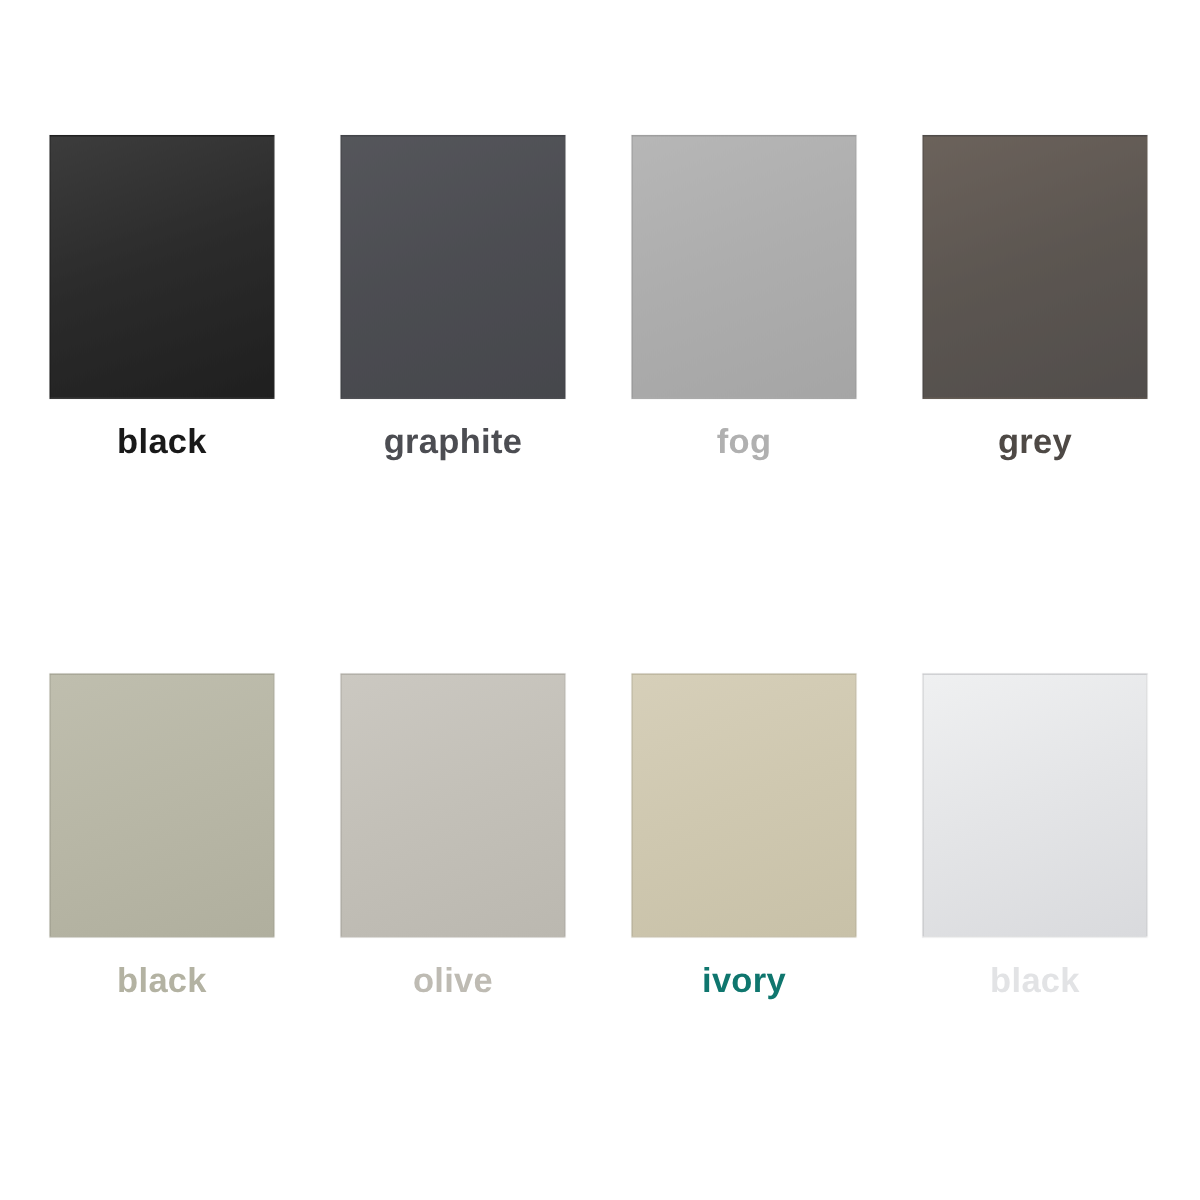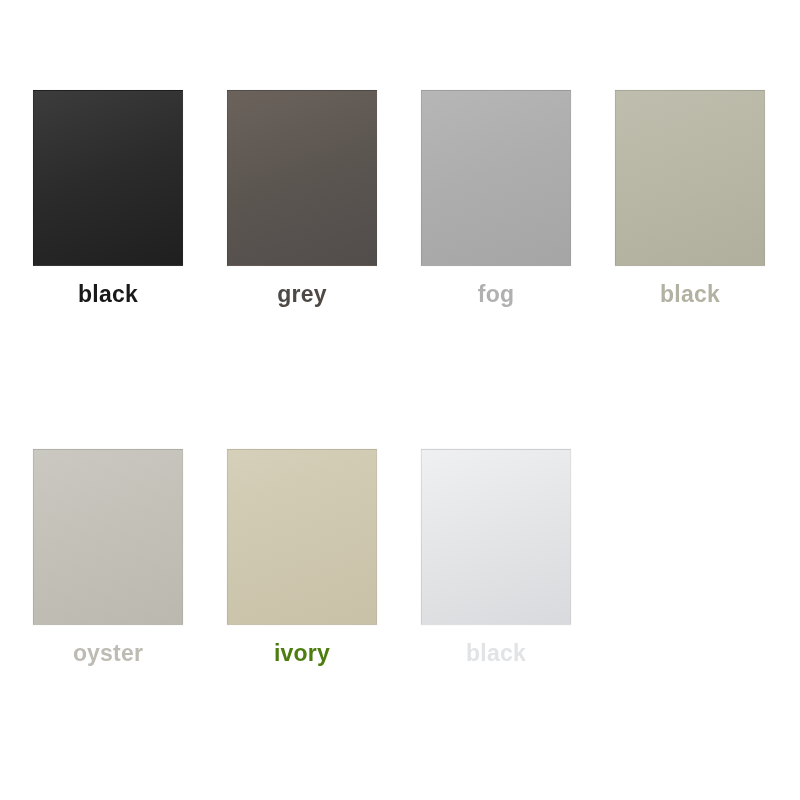--- a/index.html
+++ b/index.html
@@ -67,6 +67,10 @@
         <div class="swatch-label" style="color: rgb(25, 25, 25);">black</div>
       </div>
       <div class="swatch-cell">
+        <div class="swatch-chip" style="background: linear-gradient(160deg, rgb(85, 86, 91) 0%, rgb(76, 77, 82) 48%, rgb(70, 71, 76) 100%);"></div>
+        <div class="swatch-label" style="color: rgb(76, 77, 82);">graphite</div>
+      </div>
+      <div class="swatch-cell">
         <div class="swatch-chip" style="background: linear-gradient(160deg, rgb(107, 98, 91) 0%, rgb(92, 86, 81) 48%, rgb(81, 77, 75) 100%);"></div>
         <div class="swatch-label" style="color: rgb(78, 73, 69);">grey</div>
       </div>

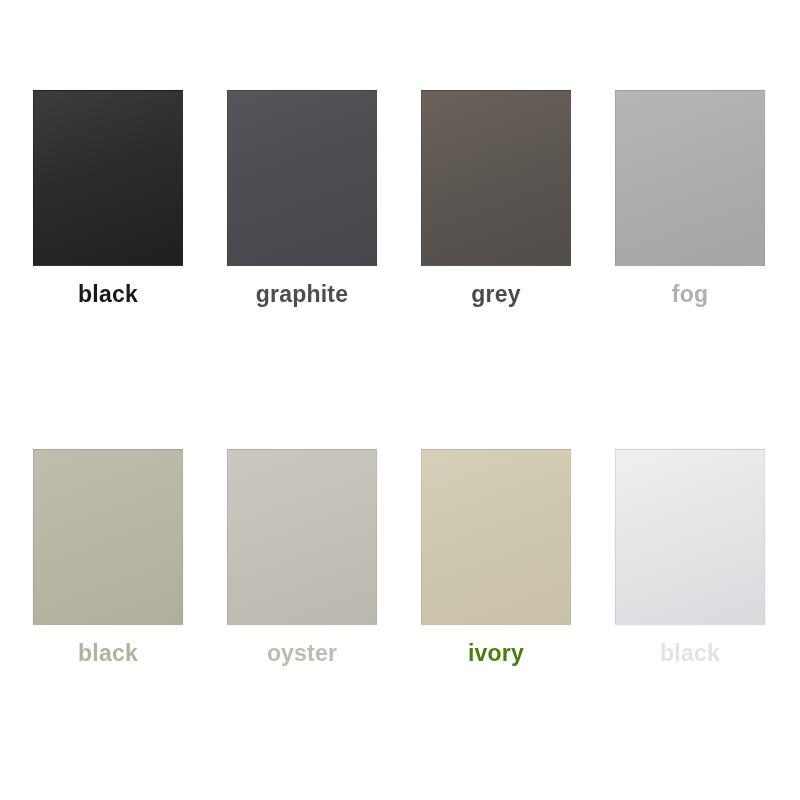--- a/index.html
+++ b/index.html
@@ -71,12 +71,12 @@
         <div class="swatch-label" style="color: rgb(76, 77, 82);">graphite</div>
       </div>
       <div class="swatch-cell">
+        <div class="swatch-chip" style="background: linear-gradient(160deg, rgb(182, 182, 182) 0%, rgb(173, 173, 173) 48%, rgb(165, 165, 165) 100%);"></div>
+        <div class="swatch-label" style="color: rgb(176, 176, 176);">fog</div>
+      </div>
+      <div class="swatch-cell">
         <div class="swatch-chip" style="background: linear-gradient(160deg, rgb(107, 98, 91) 0%, rgb(92, 86, 81) 48%, rgb(81, 77, 75) 100%);"></div>
         <div class="swatch-label" style="color: rgb(78, 73, 69);">grey</div>
-      </div>
-      <div class="swatch-cell">
-        <div class="swatch-chip" style="background: linear-gradient(160deg, rgb(182, 182, 182) 0%, rgb(173, 173, 173) 48%, rgb(165, 165, 165) 100%);"></div>
-        <div class="swatch-label" style="color: rgb(176, 176, 176);">fog</div>
       </div>
       <div class="swatch-cell">
         <div class="swatch-chip" style="background: linear-gradient(160deg, rgb(191, 190, 174) 0%, rgb(184, 183, 166) 48%, rgb(176, 175, 158) 100%);"></div>

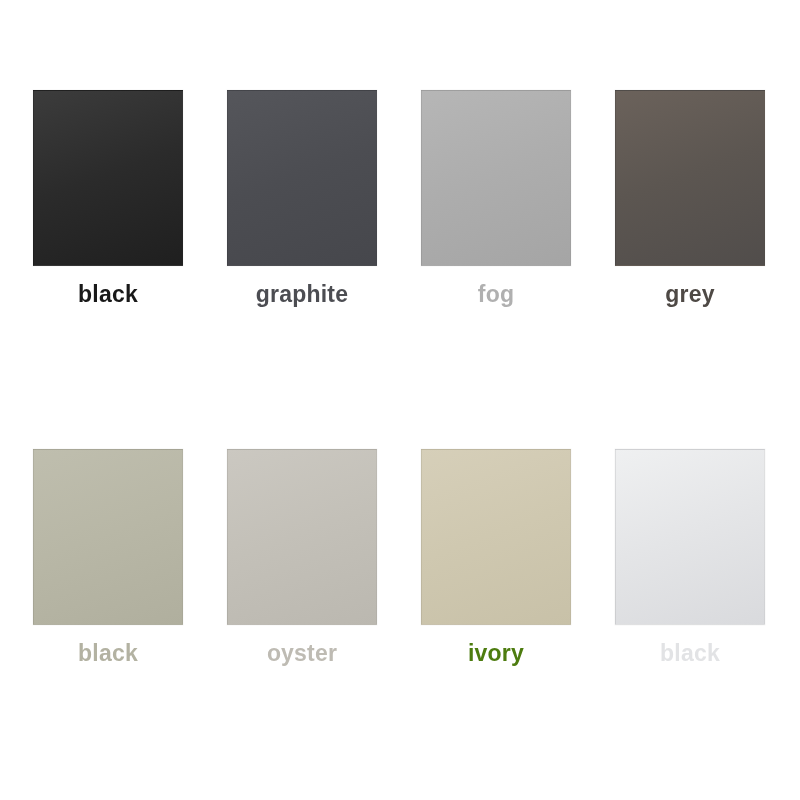--- a/index.html
+++ b/index.html
@@ -84,7 +84,7 @@
       </div>
       <div class="swatch-cell">
         <div class="swatch-chip" style="background: linear-gradient(160deg, rgb(203, 200, 193) 0%, rgb(195, 192, 184) 48%, rgb(187, 184, 176) 100%);"></div>
-        <div class="swatch-label" style="color: rgb(190, 187, 179);">oyster</div>
+        <div class="swatch-label" style="color: rgb(190, 187, 179);">olive</div>
       </div>
       <div class="swatch-cell">
         <div class="swatch-chip" style="background: linear-gradient(160deg, rgb(214, 207, 185) 0%, rgb(207, 200, 176) 48%, rgb(200, 193, 168) 100%);"></div>

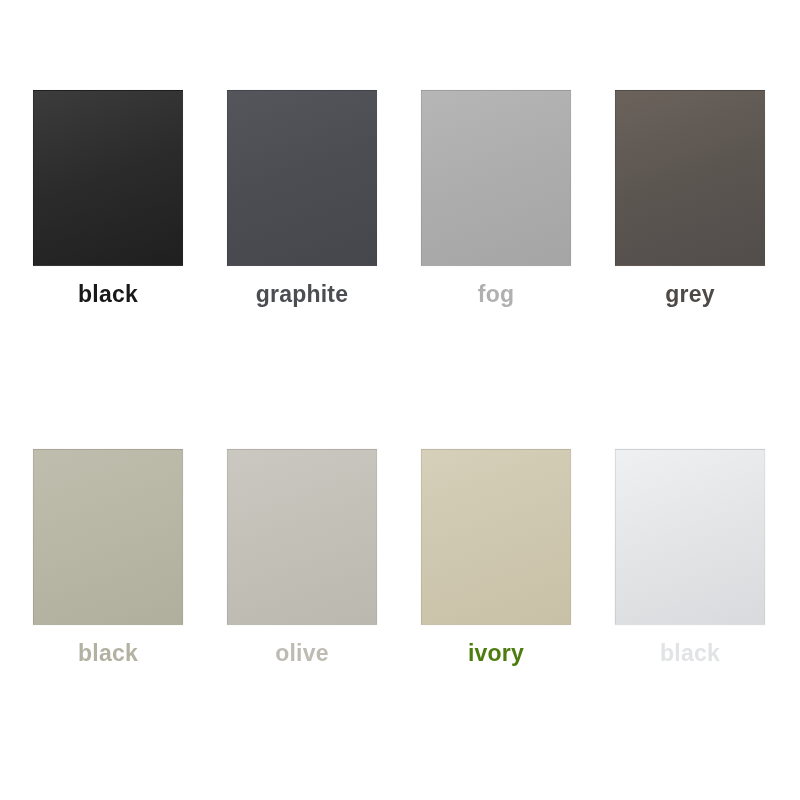--- a/index.html
+++ b/index.html
@@ -88,7 +88,7 @@
       </div>
       <div class="swatch-cell">
         <div class="swatch-chip" style="background: linear-gradient(160deg, rgb(214, 207, 185) 0%, rgb(207, 200, 176) 48%, rgb(200, 193, 168) 100%);"></div>
-        <div class="swatch-label" style="color: #4d7c0f;">ivory</div>
+        <div class="swatch-label" style="color: #0f766e;">ivory</div>
       </div>
       <div class="swatch-cell">
         <div class="swatch-chip" style="background: linear-gradient(160deg, rgb(239, 240, 241) 0%, rgb(228, 229, 231) 48%, rgb(217, 218, 221) 100%);"></div>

▸ Work to complete:
Give back the material word for word, leaving out its pictures.

▸ Your response:
--- a/index.html
+++ b/index.html
@@ -67,6 +67,10 @@
         <div class="swatch-label" style="color: rgb(25, 25, 25);">black</div>
       </div>
       <div class="swatch-cell">
+        <div class="swatch-chip" style="background: linear-gradient(160deg, rgb(85, 86, 91) 0%, rgb(76, 77, 82) 48%, rgb(70, 71, 76) 100%);"></div>
+        <div class="swatch-label" style="color: rgb(76, 77, 82);">graphite</div>
+      </div>
+      <div class="swatch-cell">
         <div class="swatch-chip" style="background: linear-gradient(160deg, rgb(107, 98, 91) 0%, rgb(92, 86, 81) 48%, rgb(81, 77, 75) 100%);"></div>
         <div class="swatch-label" style="color: rgb(78, 73, 69);">grey</div>
       </div>

--- a/index.html
+++ b/index.html
@@ -71,12 +71,12 @@
         <div class="swatch-label" style="color: rgb(76, 77, 82);">graphite</div>
       </div>
       <div class="swatch-cell">
+        <div class="swatch-chip" style="background: linear-gradient(160deg, rgb(182, 182, 182) 0%, rgb(173, 173, 173) 48%, rgb(165, 165, 165) 100%);"></div>
+        <div class="swatch-label" style="color: rgb(176, 176, 176);">fog</div>
+      </div>
+      <div class="swatch-cell">
         <div class="swatch-chip" style="background: linear-gradient(160deg, rgb(107, 98, 91) 0%, rgb(92, 86, 81) 48%, rgb(81, 77, 75) 100%);"></div>
         <div class="swatch-label" style="color: rgb(78, 73, 69);">grey</div>
-      </div>
-      <div class="swatch-cell">
-        <div class="swatch-chip" style="background: linear-gradient(160deg, rgb(182, 182, 182) 0%, rgb(173, 173, 173) 48%, rgb(165, 165, 165) 100%);"></div>
-        <div class="swatch-label" style="color: rgb(176, 176, 176);">fog</div>
       </div>
       <div class="swatch-cell">
         <div class="swatch-chip" style="background: linear-gradient(160deg, rgb(191, 190, 174) 0%, rgb(184, 183, 166) 48%, rgb(176, 175, 158) 100%);"></div>

--- a/index.html
+++ b/index.html
@@ -84,7 +84,7 @@
       </div>
       <div class="swatch-cell">
         <div class="swatch-chip" style="background: linear-gradient(160deg, rgb(203, 200, 193) 0%, rgb(195, 192, 184) 48%, rgb(187, 184, 176) 100%);"></div>
-        <div class="swatch-label" style="color: rgb(190, 187, 179);">oyster</div>
+        <div class="swatch-label" style="color: rgb(190, 187, 179);">olive</div>
       </div>
       <div class="swatch-cell">
         <div class="swatch-chip" style="background: linear-gradient(160deg, rgb(214, 207, 185) 0%, rgb(207, 200, 176) 48%, rgb(200, 193, 168) 100%);"></div>

--- a/index.html
+++ b/index.html
@@ -88,7 +88,7 @@
       </div>
       <div class="swatch-cell">
         <div class="swatch-chip" style="background: linear-gradient(160deg, rgb(214, 207, 185) 0%, rgb(207, 200, 176) 48%, rgb(200, 193, 168) 100%);"></div>
-        <div class="swatch-label" style="color: #4d7c0f;">ivory</div>
+        <div class="swatch-label" style="color: #0f766e;">ivory</div>
       </div>
       <div class="swatch-cell">
         <div class="swatch-chip" style="background: linear-gradient(160deg, rgb(239, 240, 241) 0%, rgb(228, 229, 231) 48%, rgb(217, 218, 221) 100%);"></div>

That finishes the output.